Work required
Please transcribe, word for word, only the lines from the one containing "(569, 864) none" through the last line of the records below, both included, and leave out every picture.
★ ★ ★ ★ ★ ★ ★
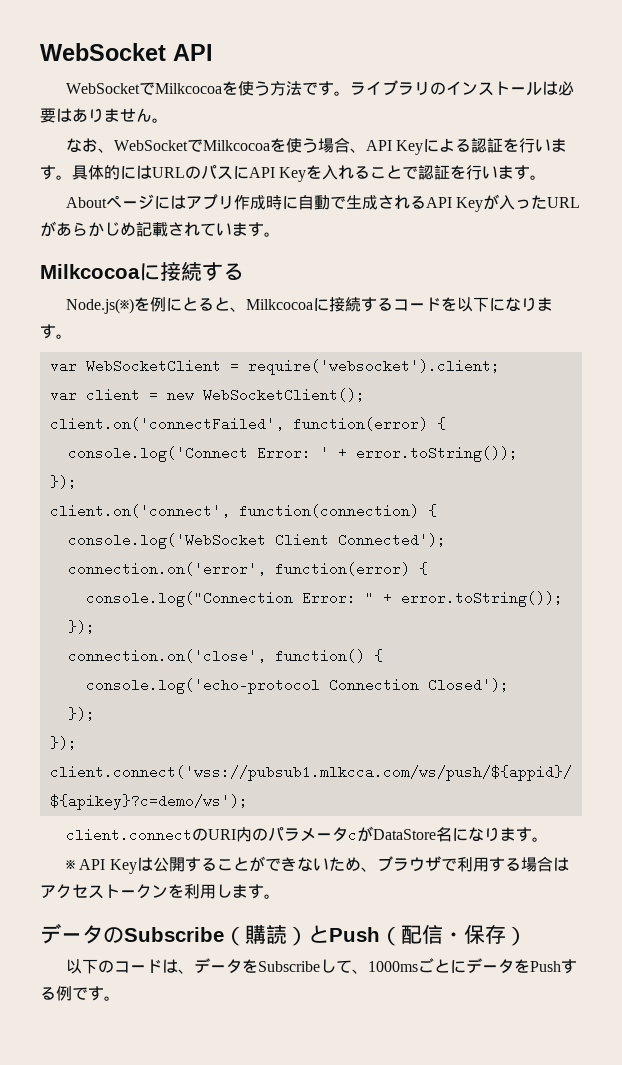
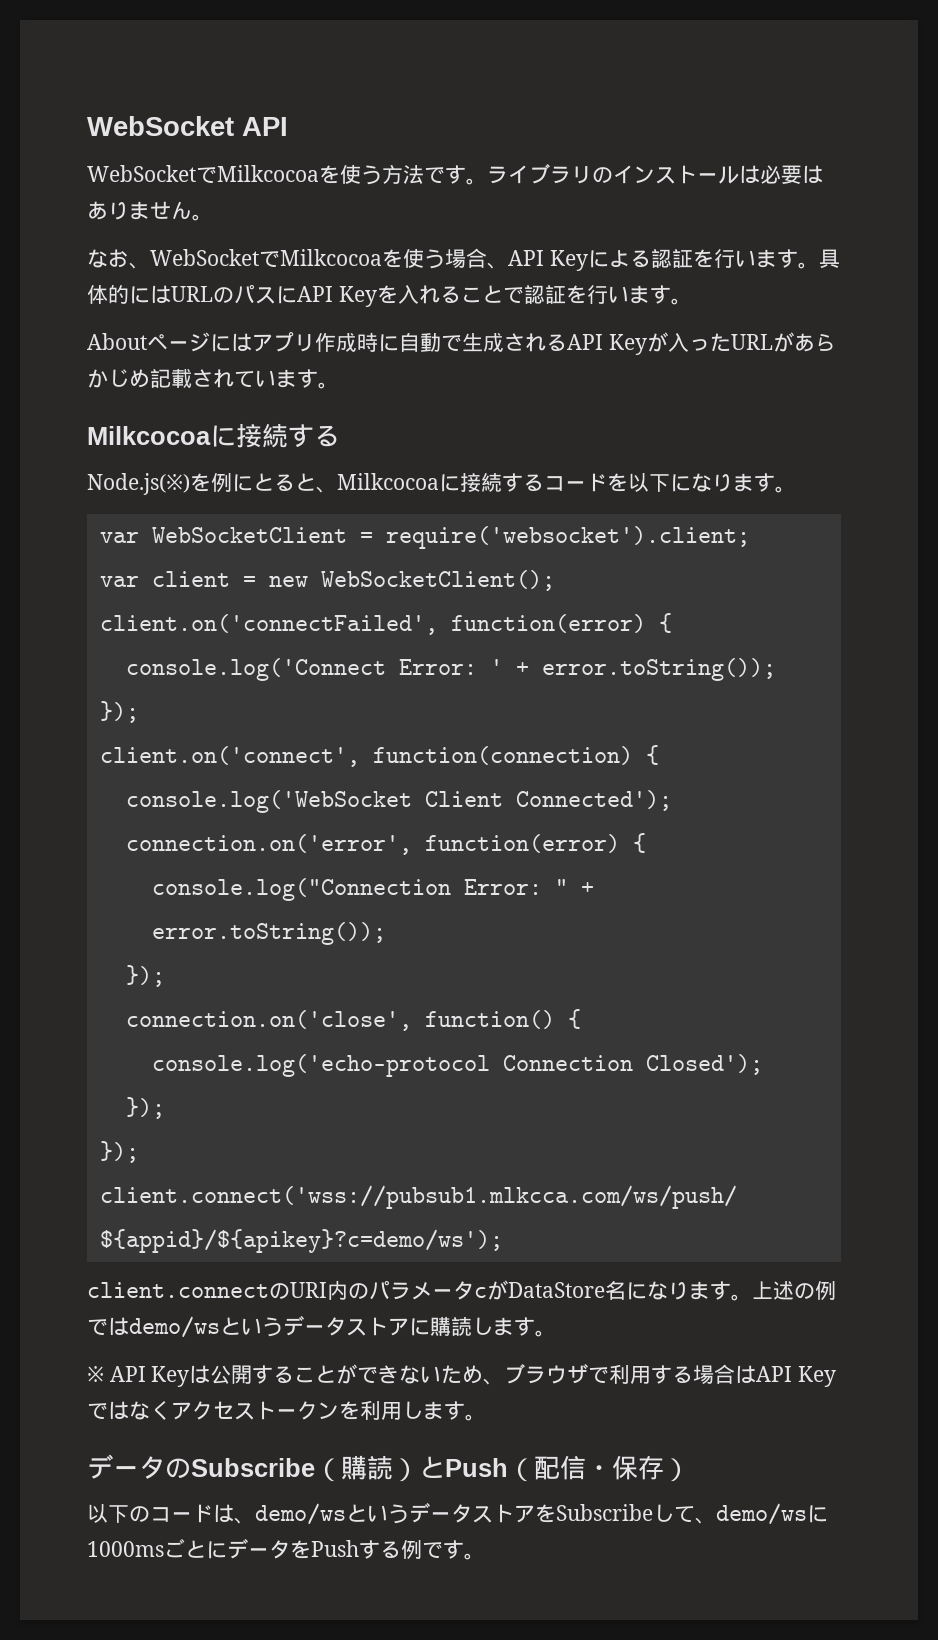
(548, 839) none -> [752,1281,836,1301] [87,1315,556,1338] 上述の例ではdemo/wsというデータストアに購読します。
(569, 864) none -> [756,1366,837,1387] [87,1401,171,1420] API Keyではなく
[193,958,242,974] データ -> [255,1502,535,1525] demo/wsというデータストア
(368, 971) none -> [716,1503,828,1525] demo/wsに

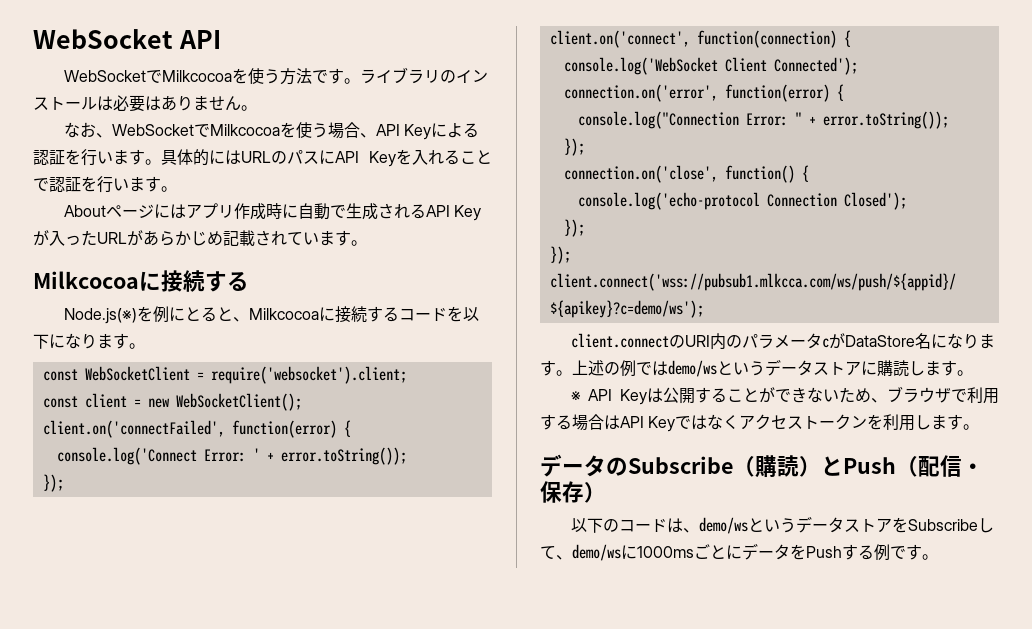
[99,532,139,543] var -> [42,369,78,381] const
[99,576,139,587] var -> [42,396,78,408] const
★ ★ ★ ★ ★ ★ ★
Answer box
(569, 864) none -> [756,1366,837,1387] [87,1401,171,1420] API Keyではなく
[193,958,242,974] データ -> [255,1502,535,1525] demo/wsというデータストア
(368, 971) none -> [716,1503,828,1525] demo/wsに

[99,532,139,543] var -> [42,369,78,381] const
[99,576,139,587] var -> [42,396,78,408] const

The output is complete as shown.